I personally think that deciding on a language based upon that single aspect is not worthwhile. You have to consider much much more than just the design of the language, for example the size of the community, availability of third party libraries, performance, technical support options, ease of code debugging, etc.
Just write your code more compactly:
// parallel version
function foo (cb) {
var items = [ 1, 2, 3, 4, 5 ];
var pending = items.length;
var result = 0;
items.forEach(function (item) {
findFromDb(item, function (err, record) {
if (err) return cb(err);
if (!record) return cb(new Error('No record for: ' + item))
result += record.value / items.length;
if (-- pending === 0) cb(null, result);
});
});
}
That clocks in at 13 source lines of code compared to the 9 sloc for python that you posted.
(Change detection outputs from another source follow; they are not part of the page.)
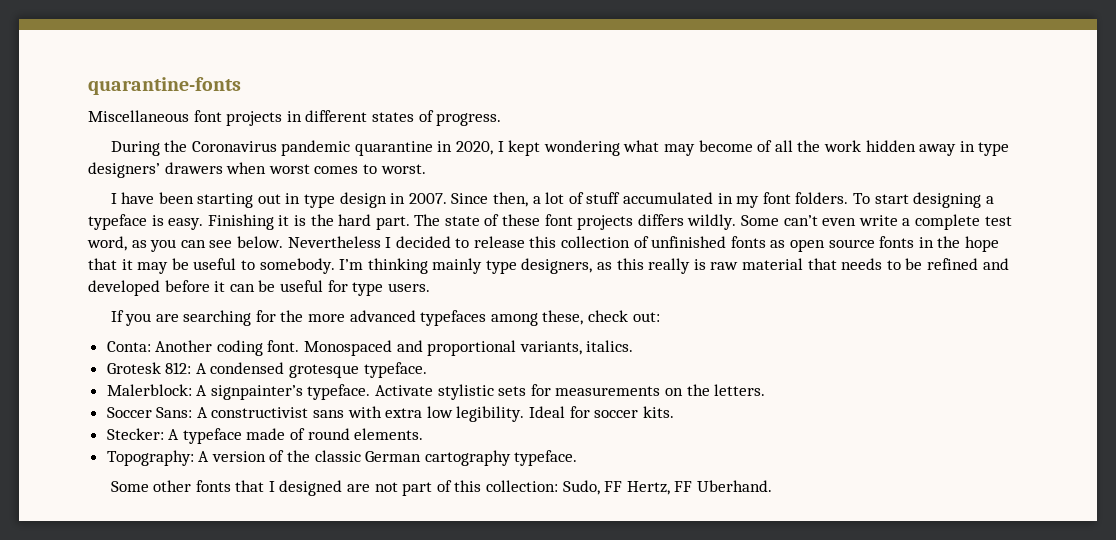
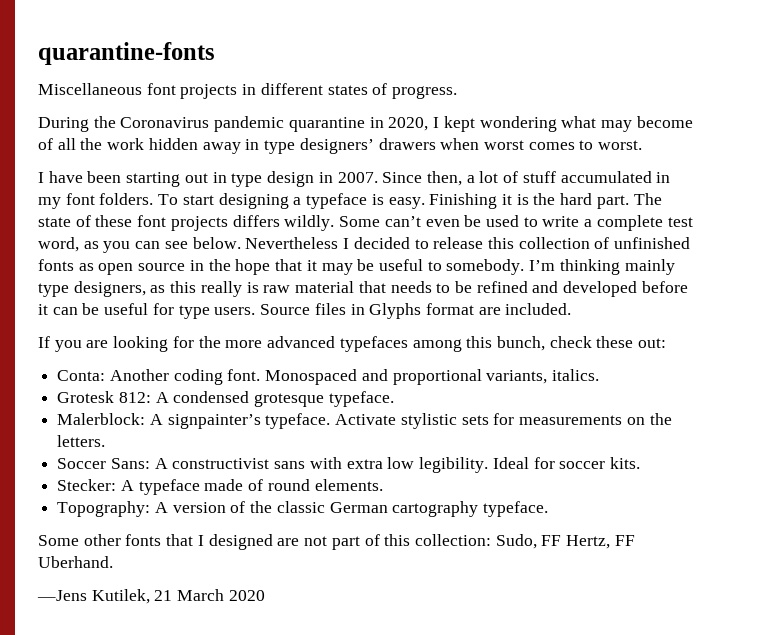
(857, 222) none -> [464,215,538,227] be used to
[879,236,915,248] fonts -> (186, 267) none
(430, 287) none -> [260,303,572,319] Source files in Glyphs format are included.
[183,310,252,326] searching -> [113,336,169,352] looking
[542,310,629,325] these, check -> [466,336,634,351] this bunch, check these
(772, 486) none -> [37,589,265,604] // —Jens Kutilek, 21 March 2020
However, unlike the python that you posted, this code runs all the jobs in parallel.
To do the same thing in series, a trick I usually do is a next() function defined inline that invokes itself and pops a job off of an array:
// sequential version
function foo (cb) {
var items = [ 1, 2, 3, 4, 5 ];
var len = items.length;
var result = 0;
(function next () {
if (items.length === 0) return cb(null, result);
var item = items.shift();
findFromDb(item, function (err, record) {
if (err) return cb(err);
if (!record) return cb(new Error('No record for: ' + item))
result += record.value / len;
next();
});
})();
}
This time, 15 lines. The nice thing is that you can easily control whether the actions should happen in parallel or sequentially or somewhere in between. That is not so easy in a language like python where everything is synchronous and you've got to do lots of work-arounds like threads or evented libraries to get things back up to asynchronous. Try implementing a parallel version of what you have in python! It would most certainly be longer than the node version.
As for the promise/async route: it's not actually all that hard or bad to use ordinary functions for these relatively simple kinds of tasks. In the future (or in node 0.11+ with --harmony) you can use generators and a library like co, but that feature isn't widely deployed yet.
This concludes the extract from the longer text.